**Listed entries**
════════════════════
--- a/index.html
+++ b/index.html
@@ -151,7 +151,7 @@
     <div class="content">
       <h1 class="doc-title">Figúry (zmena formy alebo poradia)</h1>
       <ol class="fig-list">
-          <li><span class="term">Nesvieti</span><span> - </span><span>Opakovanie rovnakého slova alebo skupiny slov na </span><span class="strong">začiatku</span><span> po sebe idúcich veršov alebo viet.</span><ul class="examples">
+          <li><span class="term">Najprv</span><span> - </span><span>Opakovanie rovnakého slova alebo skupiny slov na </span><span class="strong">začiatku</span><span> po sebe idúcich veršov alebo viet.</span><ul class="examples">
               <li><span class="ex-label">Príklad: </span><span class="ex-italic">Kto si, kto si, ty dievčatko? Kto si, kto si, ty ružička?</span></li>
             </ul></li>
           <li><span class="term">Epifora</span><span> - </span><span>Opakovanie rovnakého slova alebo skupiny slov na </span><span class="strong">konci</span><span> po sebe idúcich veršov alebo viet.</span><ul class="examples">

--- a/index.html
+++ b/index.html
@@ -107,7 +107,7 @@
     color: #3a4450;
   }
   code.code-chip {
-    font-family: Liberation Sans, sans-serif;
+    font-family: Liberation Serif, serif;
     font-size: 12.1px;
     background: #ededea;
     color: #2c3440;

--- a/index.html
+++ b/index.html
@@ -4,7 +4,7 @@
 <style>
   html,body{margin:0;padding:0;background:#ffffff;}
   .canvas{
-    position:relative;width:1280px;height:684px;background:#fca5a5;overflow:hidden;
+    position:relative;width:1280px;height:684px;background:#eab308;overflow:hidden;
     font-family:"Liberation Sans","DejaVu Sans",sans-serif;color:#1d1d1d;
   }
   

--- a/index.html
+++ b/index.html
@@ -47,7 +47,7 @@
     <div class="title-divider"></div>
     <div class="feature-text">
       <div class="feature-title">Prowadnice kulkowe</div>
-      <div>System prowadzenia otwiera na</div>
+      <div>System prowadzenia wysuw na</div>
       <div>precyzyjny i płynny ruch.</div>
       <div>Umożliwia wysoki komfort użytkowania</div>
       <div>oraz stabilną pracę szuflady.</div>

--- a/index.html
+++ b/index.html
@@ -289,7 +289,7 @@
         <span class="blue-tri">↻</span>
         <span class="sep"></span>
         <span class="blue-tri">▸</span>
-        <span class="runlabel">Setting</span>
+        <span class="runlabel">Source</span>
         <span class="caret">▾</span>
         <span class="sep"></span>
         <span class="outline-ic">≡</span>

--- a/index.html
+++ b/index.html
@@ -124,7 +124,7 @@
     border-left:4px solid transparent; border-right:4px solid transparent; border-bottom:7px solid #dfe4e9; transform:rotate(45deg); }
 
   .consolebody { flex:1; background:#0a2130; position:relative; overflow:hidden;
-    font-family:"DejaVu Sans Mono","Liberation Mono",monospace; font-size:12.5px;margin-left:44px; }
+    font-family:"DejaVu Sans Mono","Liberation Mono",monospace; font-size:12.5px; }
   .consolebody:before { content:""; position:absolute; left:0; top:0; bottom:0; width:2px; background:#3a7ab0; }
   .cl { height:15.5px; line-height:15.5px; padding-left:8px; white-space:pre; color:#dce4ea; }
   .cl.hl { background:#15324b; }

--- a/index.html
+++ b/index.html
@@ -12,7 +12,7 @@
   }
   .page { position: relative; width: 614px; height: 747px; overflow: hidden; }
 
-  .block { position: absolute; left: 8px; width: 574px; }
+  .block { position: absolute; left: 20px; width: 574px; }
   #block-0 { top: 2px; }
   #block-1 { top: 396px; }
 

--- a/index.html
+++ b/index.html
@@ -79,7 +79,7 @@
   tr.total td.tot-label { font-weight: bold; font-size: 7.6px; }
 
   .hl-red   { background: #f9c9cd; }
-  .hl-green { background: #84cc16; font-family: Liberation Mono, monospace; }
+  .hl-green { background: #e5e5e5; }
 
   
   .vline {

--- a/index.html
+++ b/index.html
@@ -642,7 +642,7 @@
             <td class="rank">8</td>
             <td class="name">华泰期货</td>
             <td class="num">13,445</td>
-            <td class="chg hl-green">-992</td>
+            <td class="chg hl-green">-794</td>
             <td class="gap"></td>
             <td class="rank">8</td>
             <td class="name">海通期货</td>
════════════════════
**What to produce**
Write the material above out again, exactly as it reads.

**Output of the exercise**
--- a/index.html
+++ b/index.html
@@ -151,7 +151,7 @@
     <div class="content">
       <h1 class="doc-title">Figúry (zmena formy alebo poradia)</h1>
       <ol class="fig-list">
-          <li><span class="term">Nesvieti</span><span> - </span><span>Opakovanie rovnakého slova alebo skupiny slov na </span><span class="strong">začiatku</span><span> po sebe idúcich veršov alebo viet.</span><ul class="examples">
+          <li><span class="term">Najprv</span><span> - </span><span>Opakovanie rovnakého slova alebo skupiny slov na </span><span class="strong">začiatku</span><span> po sebe idúcich veršov alebo viet.</span><ul class="examples">
               <li><span class="ex-label">Príklad: </span><span class="ex-italic">Kto si, kto si, ty dievčatko? Kto si, kto si, ty ružička?</span></li>
             </ul></li>
           <li><span class="term">Epifora</span><span> - </span><span>Opakovanie rovnakého slova alebo skupiny slov na </span><span class="strong">konci</span><span> po sebe idúcich veršov alebo viet.</span><ul class="examples">

--- a/index.html
+++ b/index.html
@@ -107,7 +107,7 @@
     color: #3a4450;
   }
   code.code-chip {
-    font-family: Liberation Sans, sans-serif;
+    font-family: Liberation Serif, serif;
     font-size: 12.1px;
     background: #ededea;
     color: #2c3440;

--- a/index.html
+++ b/index.html
@@ -4,7 +4,7 @@
 <style>
   html,body{margin:0;padding:0;background:#ffffff;}
   .canvas{
-    position:relative;width:1280px;height:684px;background:#fca5a5;overflow:hidden;
+    position:relative;width:1280px;height:684px;background:#eab308;overflow:hidden;
     font-family:"Liberation Sans","DejaVu Sans",sans-serif;color:#1d1d1d;
   }
   

--- a/index.html
+++ b/index.html
@@ -47,7 +47,7 @@
     <div class="title-divider"></div>
     <div class="feature-text">
       <div class="feature-title">Prowadnice kulkowe</div>
-      <div>System prowadzenia otwiera na</div>
+      <div>System prowadzenia wysuw na</div>
       <div>precyzyjny i płynny ruch.</div>
       <div>Umożliwia wysoki komfort użytkowania</div>
       <div>oraz stabilną pracę szuflady.</div>

--- a/index.html
+++ b/index.html
@@ -289,7 +289,7 @@
         <span class="blue-tri">↻</span>
         <span class="sep"></span>
         <span class="blue-tri">▸</span>
-        <span class="runlabel">Setting</span>
+        <span class="runlabel">Source</span>
         <span class="caret">▾</span>
         <span class="sep"></span>
         <span class="outline-ic">≡</span>

--- a/index.html
+++ b/index.html
@@ -124,7 +124,7 @@
     border-left:4px solid transparent; border-right:4px solid transparent; border-bottom:7px solid #dfe4e9; transform:rotate(45deg); }
 
   .consolebody { flex:1; background:#0a2130; position:relative; overflow:hidden;
-    font-family:"DejaVu Sans Mono","Liberation Mono",monospace; font-size:12.5px;margin-left:44px; }
+    font-family:"DejaVu Sans Mono","Liberation Mono",monospace; font-size:12.5px; }
   .consolebody:before { content:""; position:absolute; left:0; top:0; bottom:0; width:2px; background:#3a7ab0; }
   .cl { height:15.5px; line-height:15.5px; padding-left:8px; white-space:pre; color:#dce4ea; }
   .cl.hl { background:#15324b; }

--- a/index.html
+++ b/index.html
@@ -12,7 +12,7 @@
   }
   .page { position: relative; width: 614px; height: 747px; overflow: hidden; }
 
-  .block { position: absolute; left: 8px; width: 574px; }
+  .block { position: absolute; left: 20px; width: 574px; }
   #block-0 { top: 2px; }
   #block-1 { top: 396px; }
 

--- a/index.html
+++ b/index.html
@@ -79,7 +79,7 @@
   tr.total td.tot-label { font-weight: bold; font-size: 7.6px; }
 
   .hl-red   { background: #f9c9cd; }
-  .hl-green { background: #84cc16; font-family: Liberation Mono, monospace; }
+  .hl-green { background: #e5e5e5; }
 
   
   .vline {

--- a/index.html
+++ b/index.html
@@ -642,7 +642,7 @@
             <td class="rank">8</td>
             <td class="name">华泰期货</td>
             <td class="num">13,445</td>
-            <td class="chg hl-green">-992</td>
+            <td class="chg hl-green">-794</td>
             <td class="gap"></td>
             <td class="rank">8</td>
             <td class="name">海通期货</td>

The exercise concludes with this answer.